Qwen: Qwen3.5 122B A10B
To estimate the total number of FLOPs (Floating Point Operations) required to train GPT-3, we need to rely on the known architectural hyperparameters of the model and the standard computational scaling laws established in deep learning literature (specifically from the "Scaling Laws for Neural Language Models" paper by Kaplan et al., which preceded and informed the GPT-3 work).
Here is the step-by-step reasoning and calculation.

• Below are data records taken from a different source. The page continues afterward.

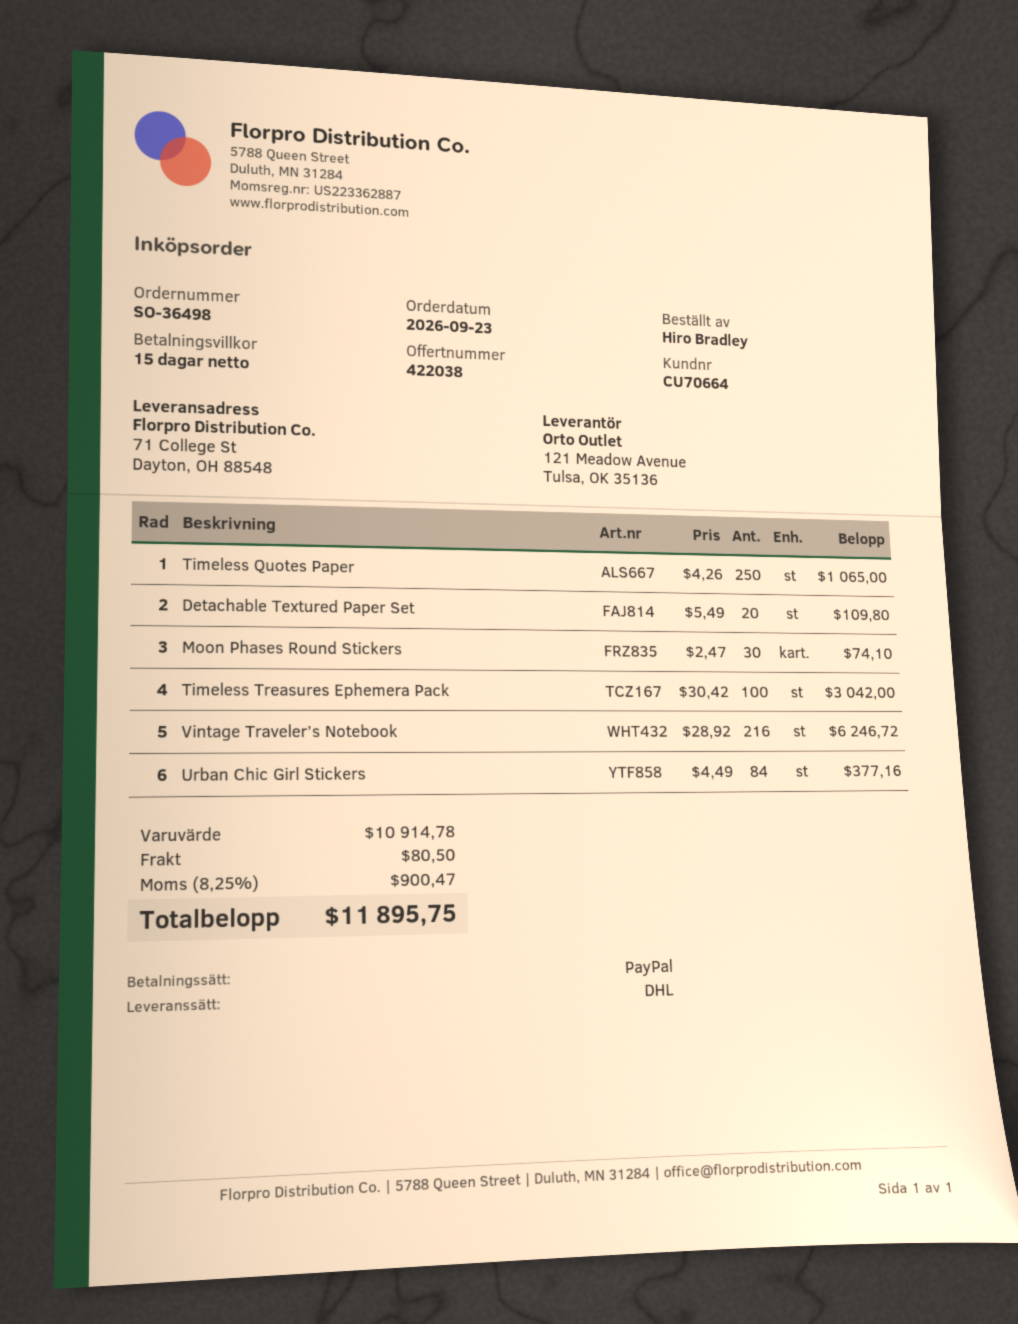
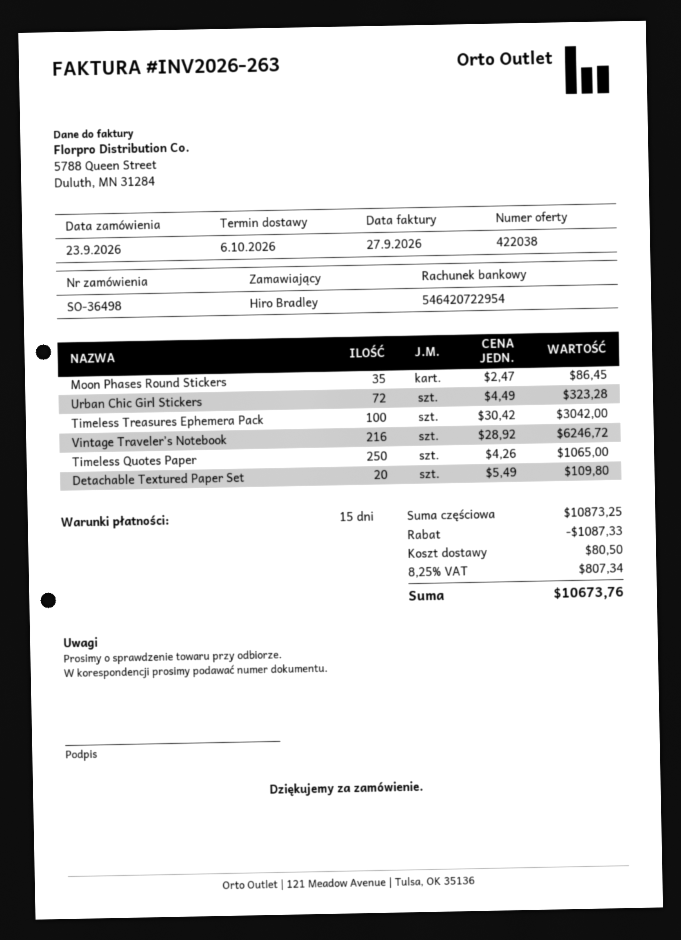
Moon Phases Round Stickers: 30 x 2.47 = 74.10 -> 35 x 2.47 = 86.45
Urban Chic Girl Stickers: 84 x 4.49 = 377.16 -> 72 x 4.49 = 323.28
subtotal: 10914.78 -> 10873.25
discount: none -> 1087.33
tax: 8.25% = 900.47 -> 8.25% = 807.34
total: 11895.75 -> 10673.76

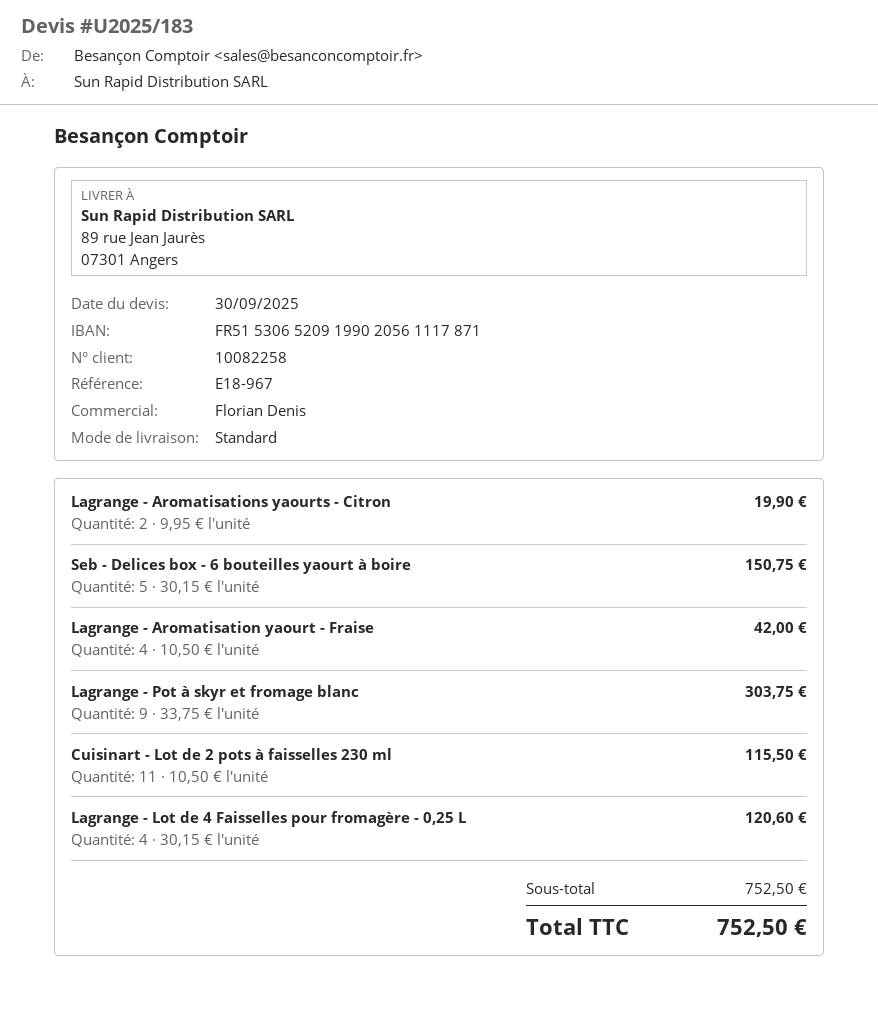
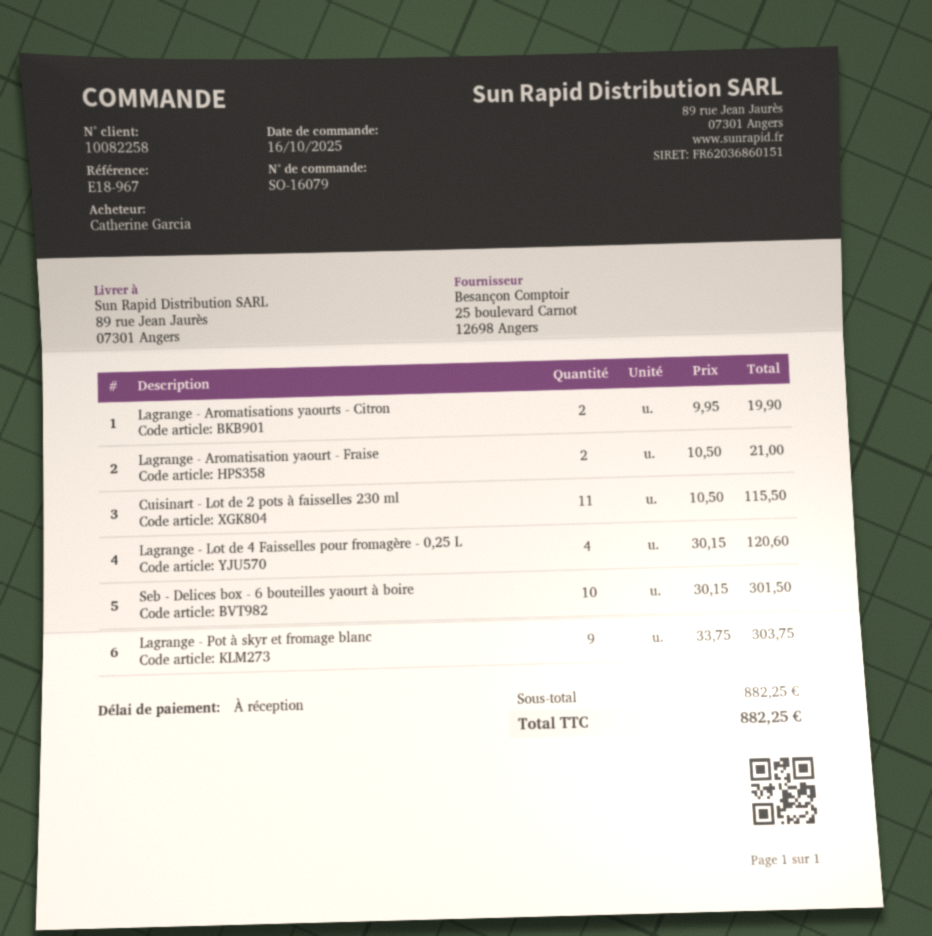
Seb - Delices box - 6 bouteilles yaourt à boire: 5 x 30.15 = 150.75 -> 10 x 30.15 = 301.50
Lagrange - Aromatisation yaourt - Fraise: 4 x 10.50 = 42.00 -> 2 x 10.50 = 21.00
subtotal: 752.50 -> 882.25
total: 752.50 -> 882.25

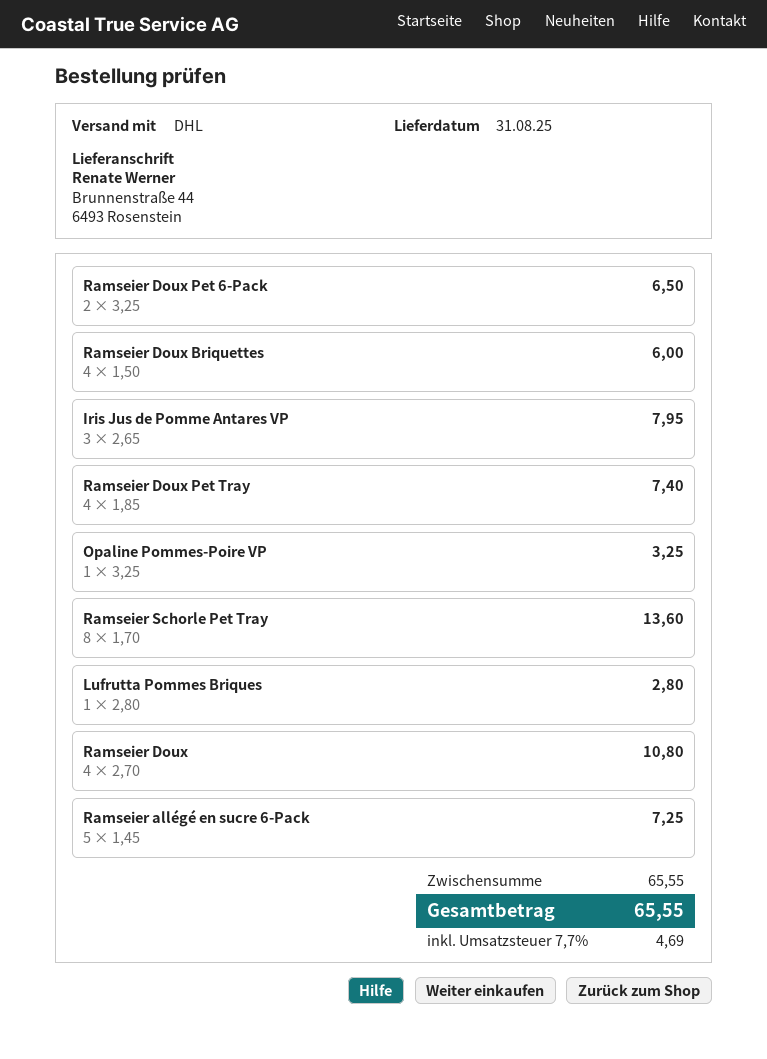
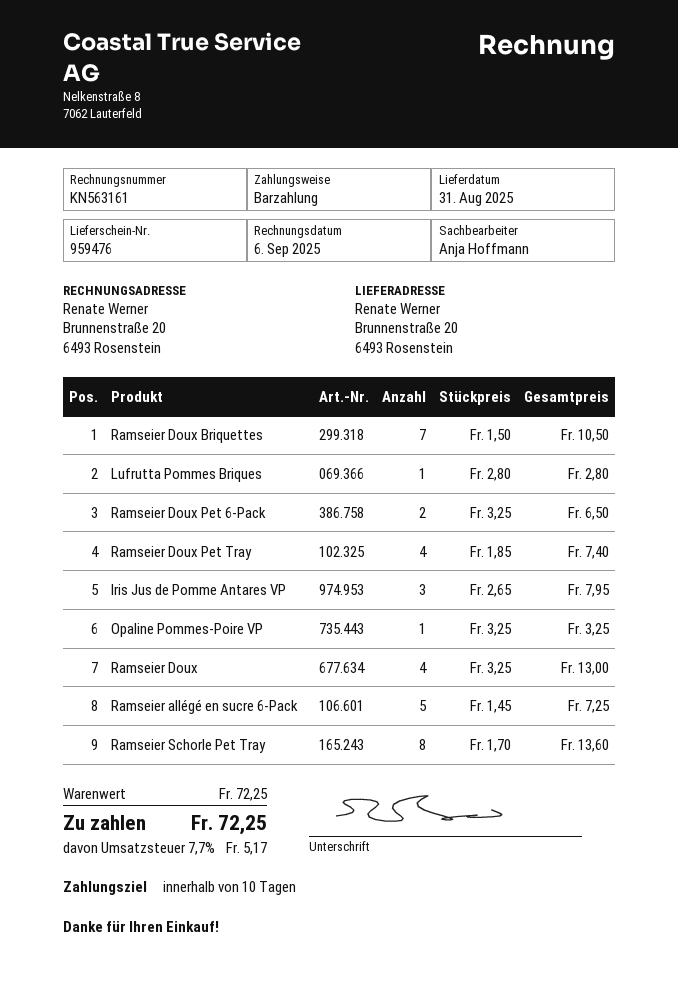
ship to: Brunnenstraße 44, 6493 Rosenstein -> Brunnenstraße 20, 6493 Rosenstein
Ramseier Doux Briquettes: 4 x 1.50 = 6.00 -> 7 x 1.50 = 10.50
Ramseier Doux: 4 x 2.70 = 10.80 -> 4 x 3.25 = 13.00
subtotal: 65.55 -> 72.25
tax: 7.7% = 4.69 -> 7.7% = 5.17
total: 65.55 -> 72.25

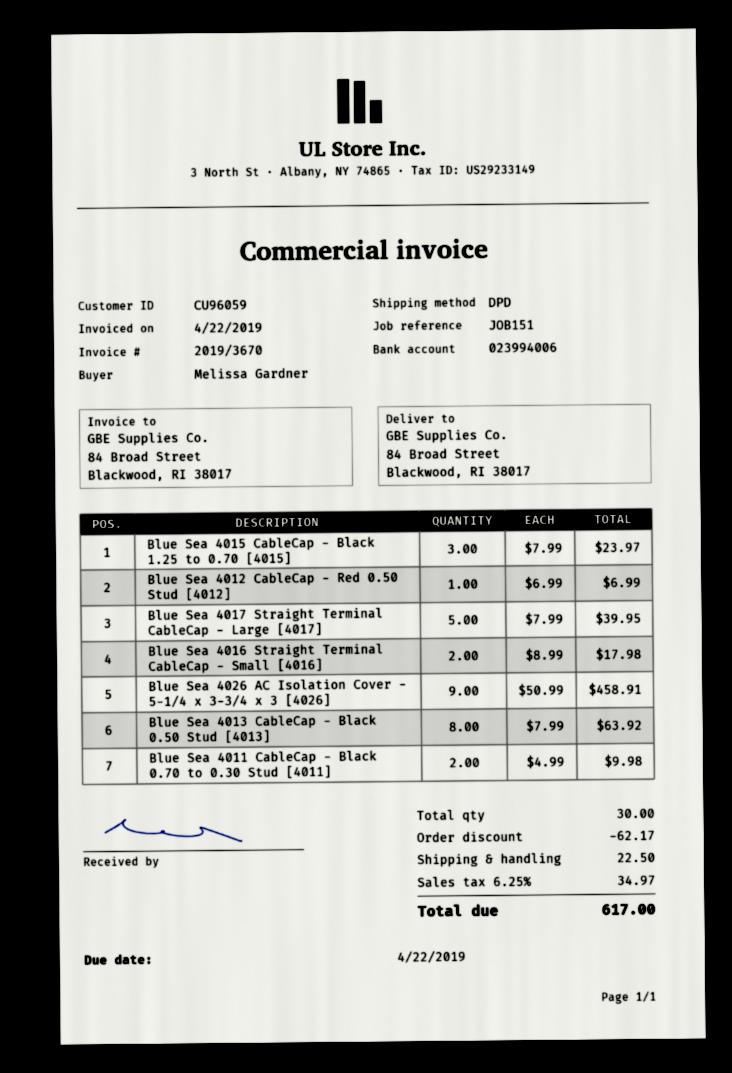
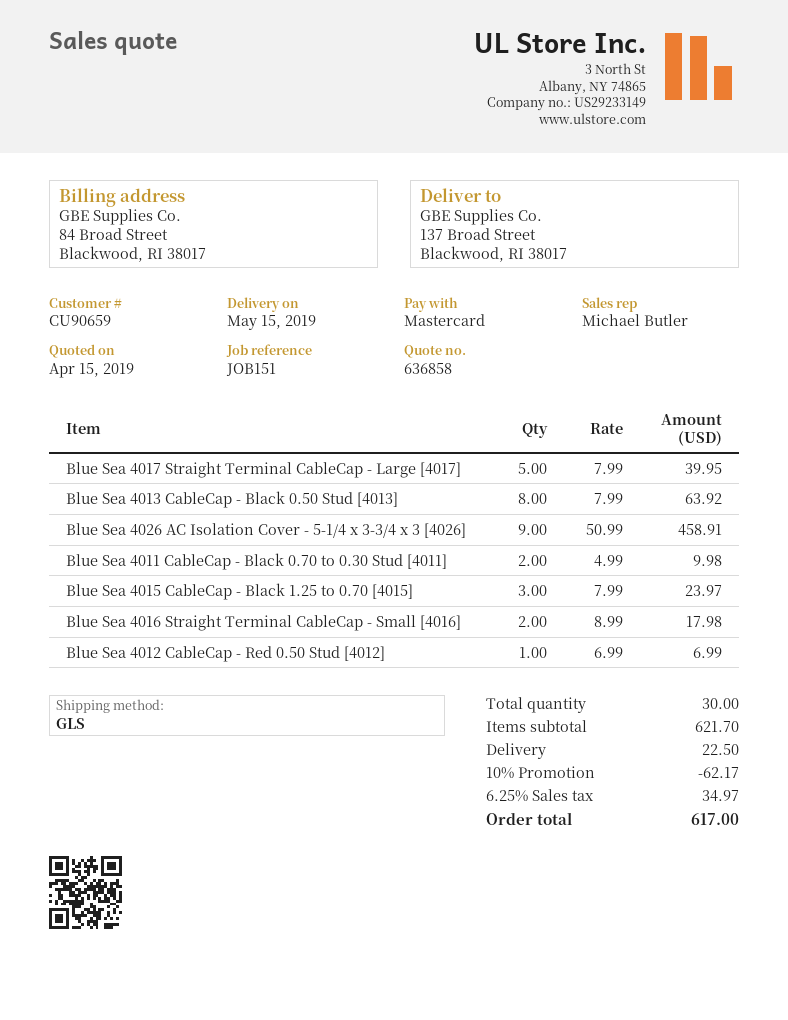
customer number: CU96059 -> CU90659
shipping method: DPD -> GLS
ship to: 84 Broad Street, Blackwood, RI 38017 -> 137 Broad Street, Blackwood, RI 38017

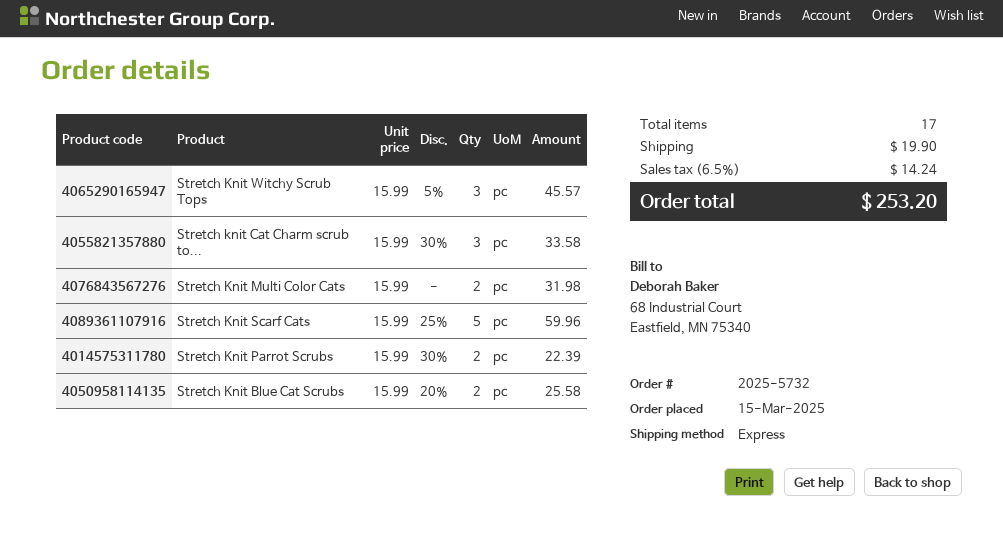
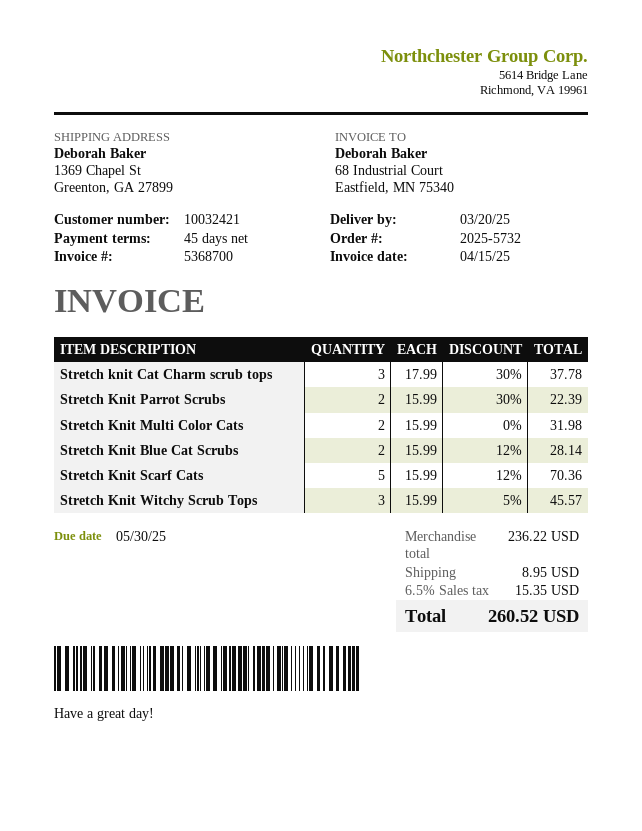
Stretch knit Cat Charm scrub to...: 3 x 15.99 - 30% = 33.58 -> 3 x 17.99 - 30% = 37.78
Stretch Knit Scarf Cats: 5 x 15.99 - 25% = 59.96 -> 5 x 15.99 - 12% = 70.36
Stretch Knit Blue Cat Scrubs: 2 x 15.99 - 20% = 25.58 -> 2 x 15.99 - 12% = 28.14
shipping: 19.90 -> 8.95
tax: 6.5% = 14.24 -> 6.5% = 15.35
total: 253.20 -> 260.52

Step 1: Identify Key Model Hyperparameters
From the "Language Models are Few-Shot Learners" paper (Brown et al., 2020), we can recall the specific configuration of the largest GPT-3 model:
- Number of Parameters ($N$): The GPT-3 model has 175 billion parameters. $$N = 175 \times 10^9$$
- Number of Training Tokens ($D$): The model was trained on a dataset of approximately 300 billion tokens. $$D = 300 \times 10^9$$
Note: While the context length (2048 tokens) affects memory bandwidth and sequence processing, the total training FLOPs are primarily driven by the number of parameters and the total number of tokens processed.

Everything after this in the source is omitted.